Holder and Rep. Darrell Issa, a California Republican, scheduled a private face-to-face meeting in the U.S. Capitol on Tuesday in an effort to resolve their dispute over the investigation of Fast and Furious by the House Oversight and Government Reform Committee that Issa chairs. The committee was scheduled to vote Wednesday on a contempt citation against the attorney general for failing to turn over subpoenaed documents.
Holder has said he is prepared to turn over material detailing how the department arrived at the conclusion that federal agents engaged in a risky tactic called gun-walking. It resulted in hundreds of weapons purchased at gun shops in Arizona ending up in Mexico, many of them at crime scenes. Initially, the department denied that gun-walking had taken place.
Relying on the tactic, federal agents from the U.S. Bureau of Alcohol, Tobacco, Firearms and Explosives abandoned their usual practice of intercepting all weapons they believed to be illicitly purchased. Instead, the goal of gun-walking was to track such weapons to high-level arms traffickers, who had long eluded prosecution, and to dismantle their networks.
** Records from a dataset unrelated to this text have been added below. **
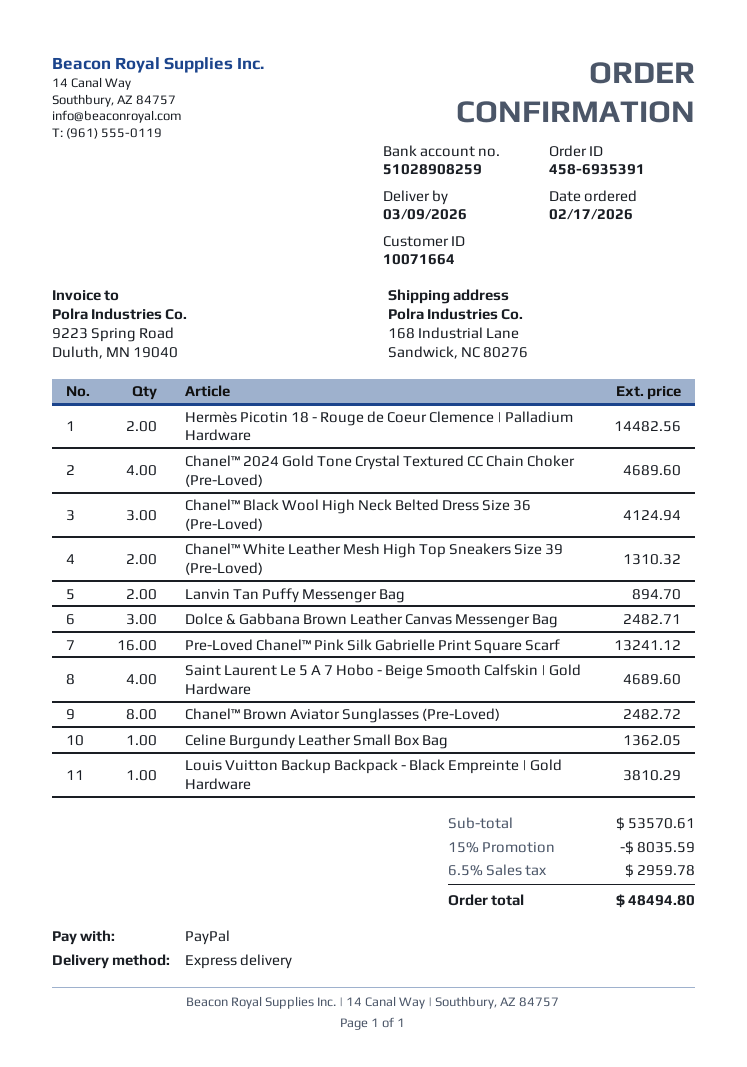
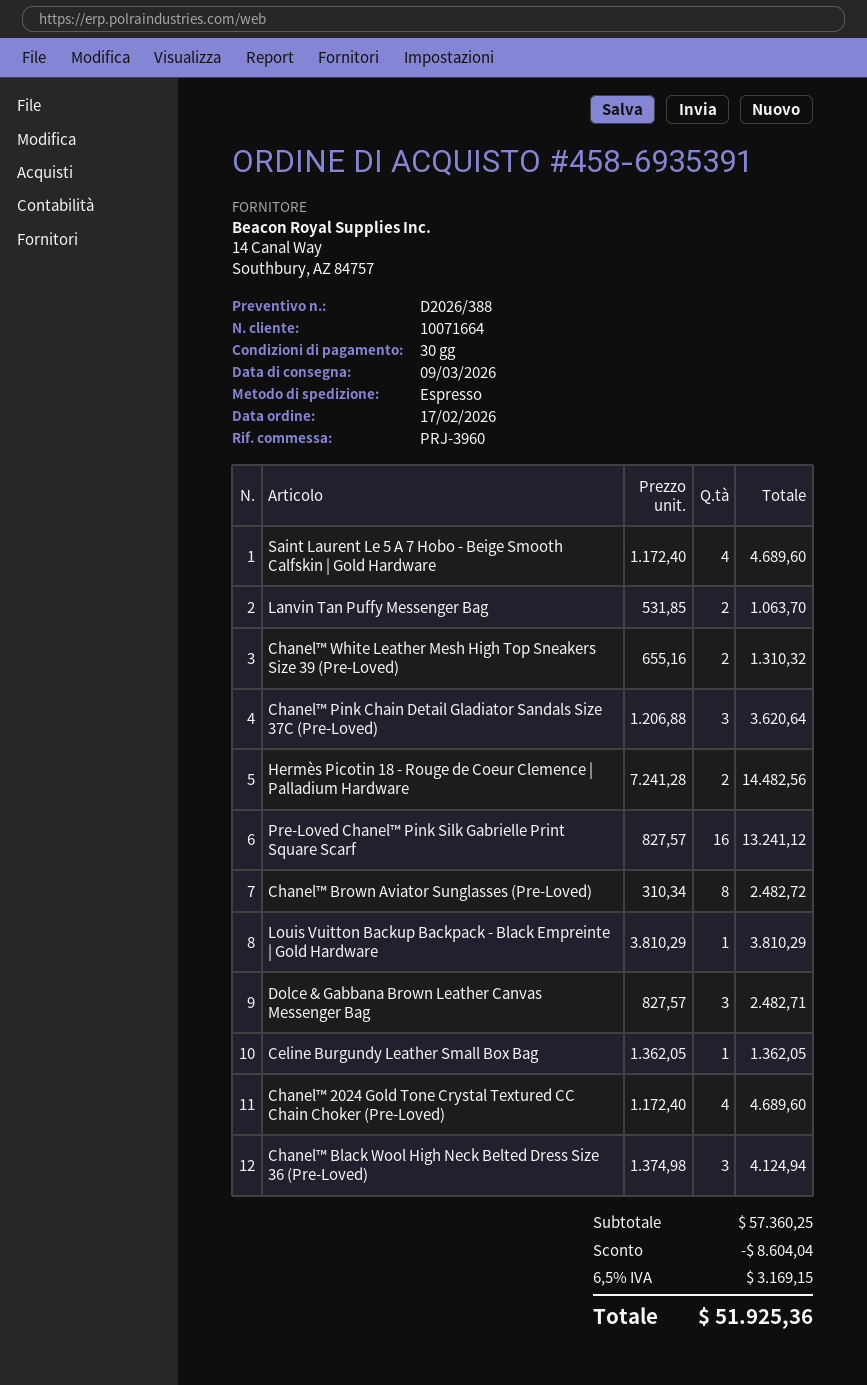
Lanvin Tan Puffy Messenger Bag: 2 for 894.70 -> 2 for 1063.70
Chanel™ Pink Chain Detail Gladiator Sandals Size 37C (Pre-Loved): none -> 3 for 3620.64
subtotal: 53570.61 -> 57360.25
discount: 8035.59 -> 8604.04
tax: 6.5% = 2959.78 -> 6.5% = 3169.15
total: 48494.80 -> 51925.36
Gun-walking has long been barred by Justice Department policy, but federal agents in Arizona experimented with it in at least two investigations during the George W. Bush administration before Fast and Furious. These experiments came as the department was under widespread criticism that the old policy of arresting every suspected low-level straw purchaser was still allowing tens of thousands of guns to reach Mexico. A straw purchaser is an illicit buyer of guns for others.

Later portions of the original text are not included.